Mate what i was objecting to is (1) trying to tell everyone else that is cost $60 when ur paying double that and (2) the fact that you told me yourself that you exaggerated alot of what you said.
Lets call that hatchet buried...As you guys will find out shortly Darjeerling (and the journey up here) is fairly spectacular so we have other things to concern ourselves with at the moment.
SAMMY!!! i'm a bit behind on my reading (as i did originally go to travelblog.com despite how often you told me it was .org)!!! Amazing to read what you've been doing (i feel like i'm reading some professional lonely planet/travel guide or at least the kind of thing Elaine used to right about in Seinfield - can't wait to see the fashions you bring back to Melbourne with you). Good to hear you survived your first hit of culture shock and i'm sure it will get easier to take as the trip continues. GOod to hear from you and i'll be sure to check in regularly. Stop talking to nick over the comments page - you two need to communicate more in person!!!
Boys!! Stop jerry springering on the internet and go eat some curry.
Sam, I am going to land in Delhi 9th Jan and think I will head straight to Rajisthan....are you going to be around there then? Get nick to give you my email and drop me a line buddy.
peace, bec xo
Ah this is so funny. What you guys need to know is sam and i haven't fought once while we've been here (well there was that one beer-induced argument over something do with politics and the iraq war - sam says its justified ethically if anyone wants to help me out). Its more a running joke that we fight here for entertainment than anything else. Bec (thats my older sister not sam's), trust me when i say the curry has been and will continue to be eaten at an alarming rate.
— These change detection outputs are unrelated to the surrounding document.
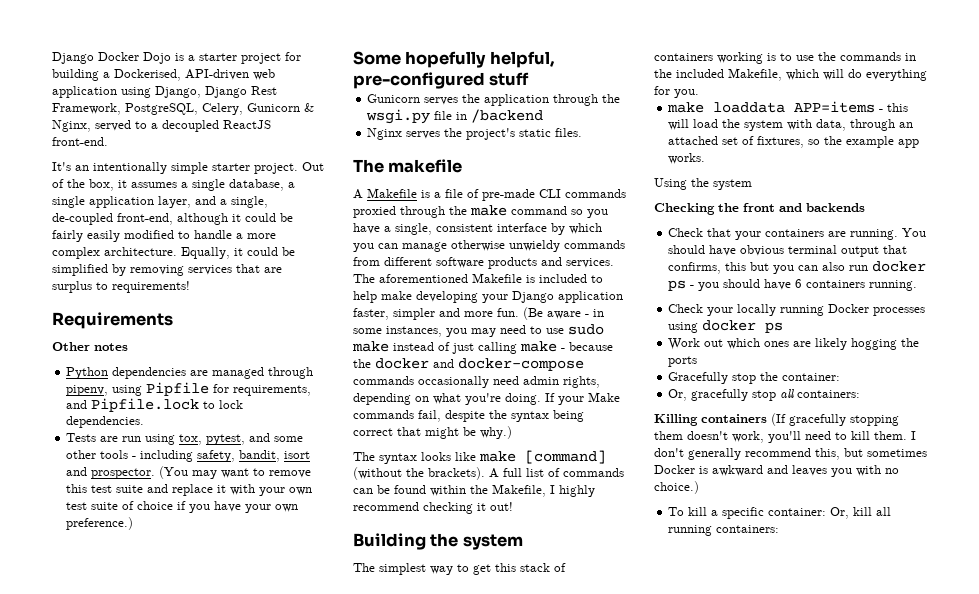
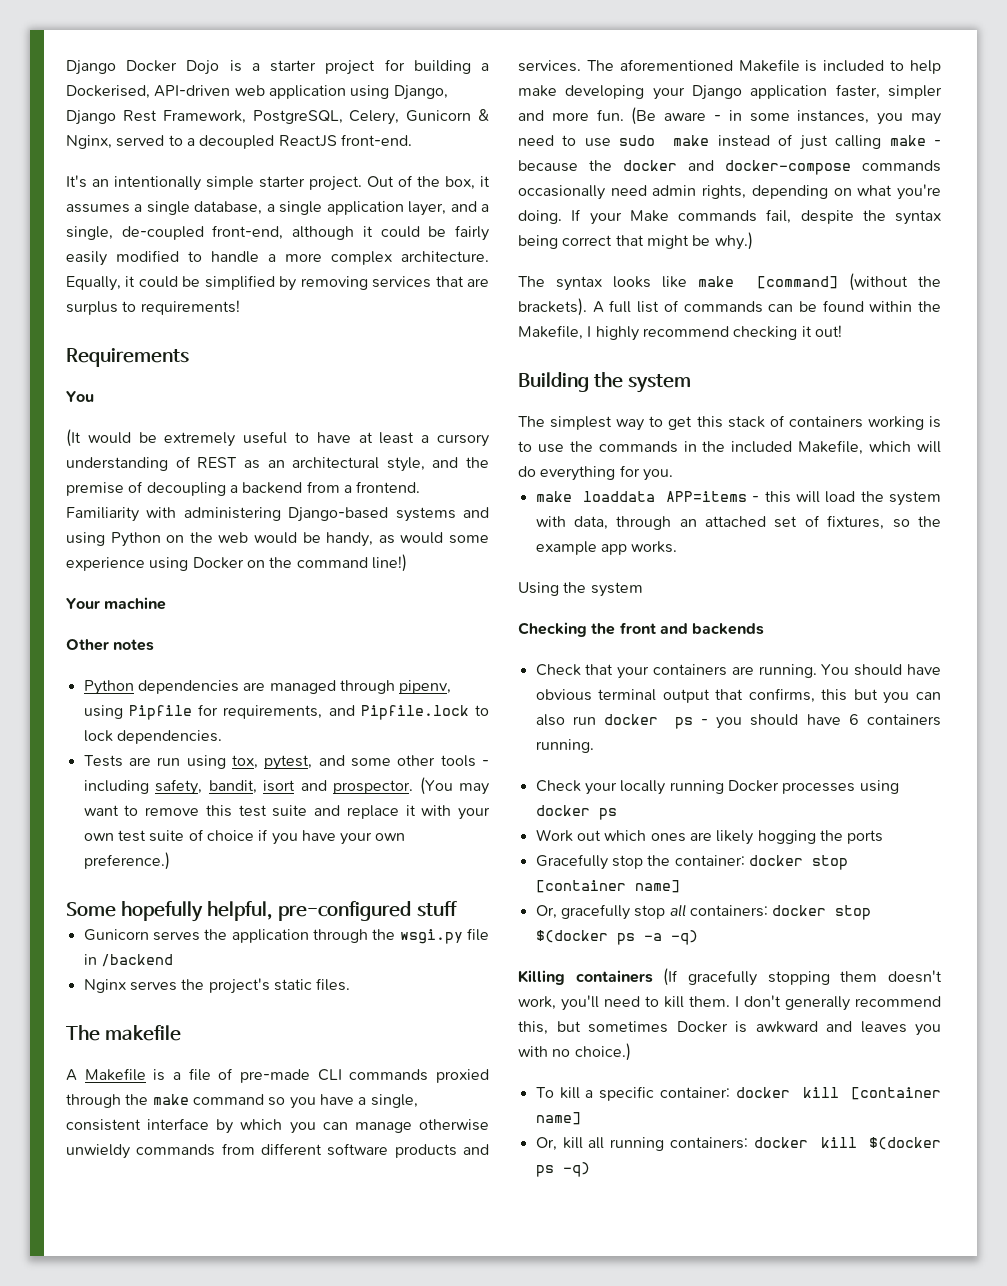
  Requirements
+ You
+ (It would be extremely useful to have at least a cursory understanding of REST as an architectural style, and the premise of decoupling a backend from a frontend. Familiarity with administering Django-based systems and using Python on the web would be handy, as would some experience using Docker on the command line!)
+ Your machine
- Gracefully stop the container:
+ Gracefully stop the container: docker stop [container name]
- Or, gracefully stop all containers:
+ Or, gracefully stop all containers: docker stop $(docker ps -a -q)
- To kill a specific container: Or, kill all running containers:
+ To kill a specific container: docker kill [container name]
+ Or, kill all running containers: docker kill $(docker ps -q)

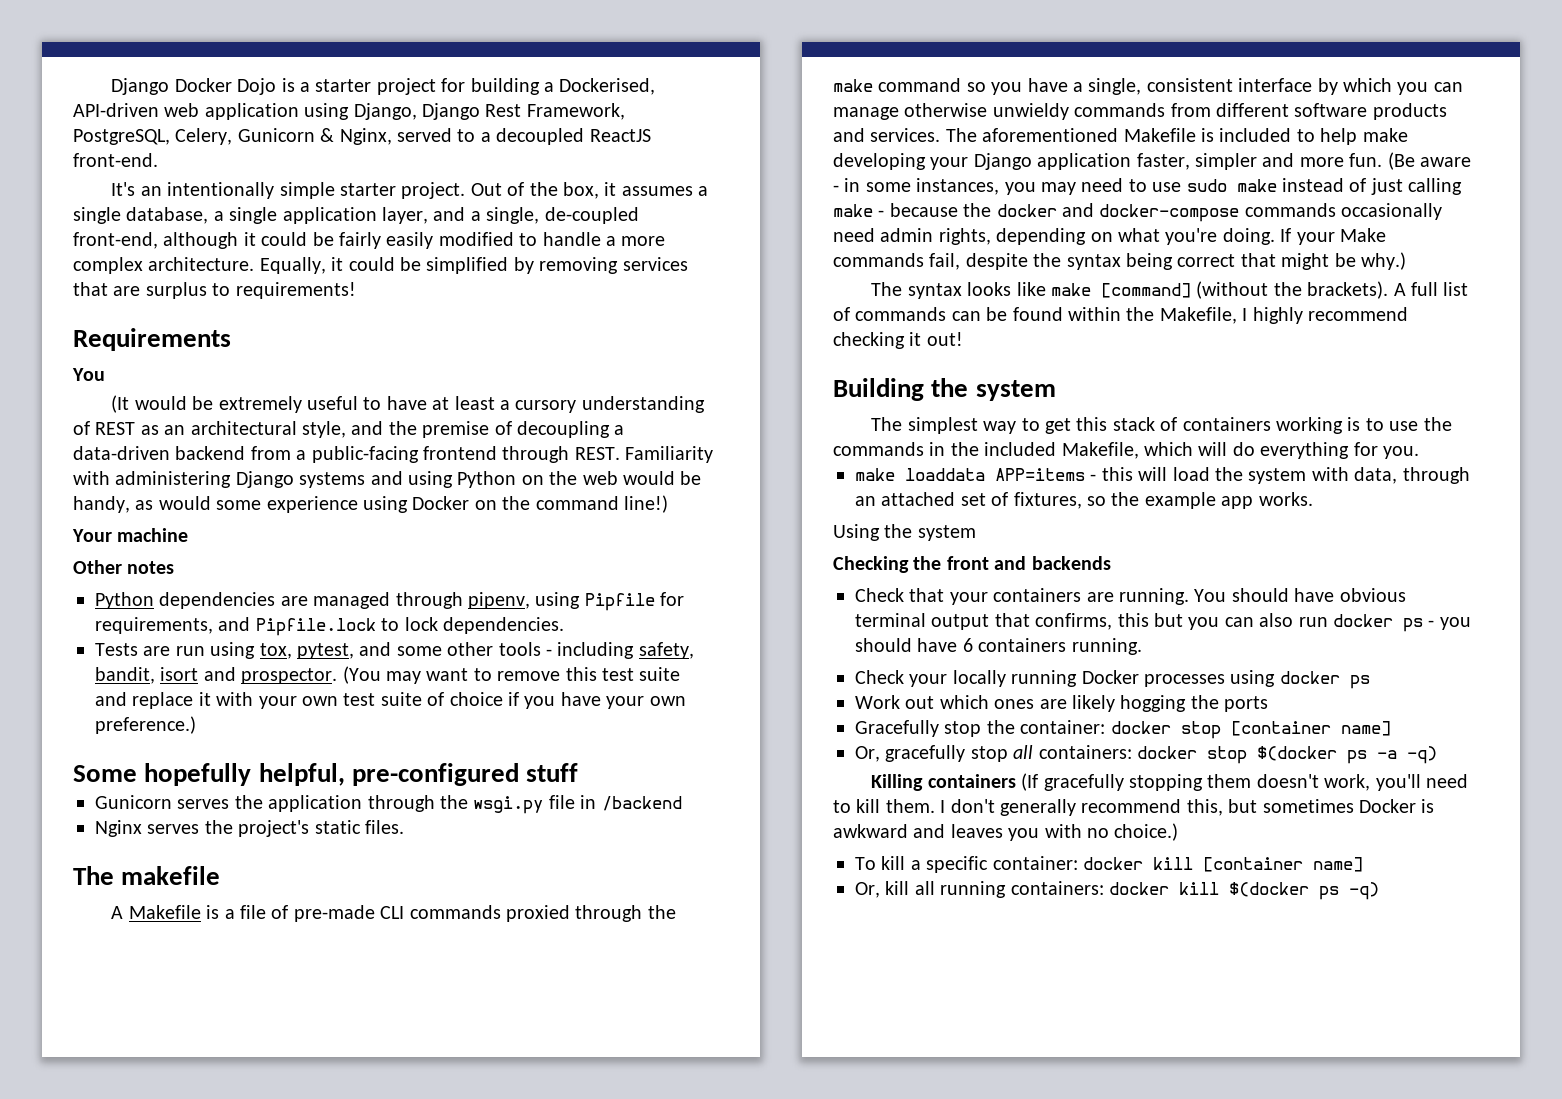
- (It would be extremely useful to have at least a cursory understanding of REST as an architectural style, and the premise of decoupling a backend from a frontend.
+ (It would be extremely useful to have at least a cursory understanding of REST as an architectural style, and the premise of decoupling a data-driven backend from a public-facing frontend through REST.
- Familiarity with administering Django-based systems and using Python on the web would be handy, as would some experience using Docker on the command line!)
+ Familiarity with administering Django systems and using Python on the web would be handy, as would some experience using Docker on the command line!)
Sam on Darjeerling (no doubt followed by more arguement to entertain the masses) to follow shortly.
I suppose you took the Thai Airways from Bangkok and arrived at midnight. My first time at Kolkata was like yours. I was blank. Going through to the city, passing the rundown houses and etc. (you know...) I thought I was in Iraq or something! (though not that I've been there before) but when you settle here a while you just get a see a different kind of life. I'm glad you found some liking for the city in the end.
sad to know about the "hotel" and "cab" issue.There are frauds everywhere in the city. If you dont extra money to Taxi drivers they halt at the middle of the road way away from destination.No wonder that driver took you to a place which is overpriced and is having horrible service.The picture of the room shows it is worth no more than 300/- and you paid 1800/-(price of a 3 star hotel in India), A 2/- tea worth tea 50/-! which is unbelievable! But dont you think You exposed yourself to such a situation?
You should have contacted someone or found about the small things before getting there and before hurrying to Darjeeling.
First of I consider myself lucky I have my own house in Kolkata so I never have to pay for any hotel if I go for any rip in and around the city.
But generally try to find some person before who knows about the city and who is having some experience about how to go around places.
Dude! You just messed up the things in a hurry.But trust me there is more in Calcutta than the what you felt..and you definitely need time to see and experience culture,life and traditions there.If you have asked me before I would have explained you...now it is too late.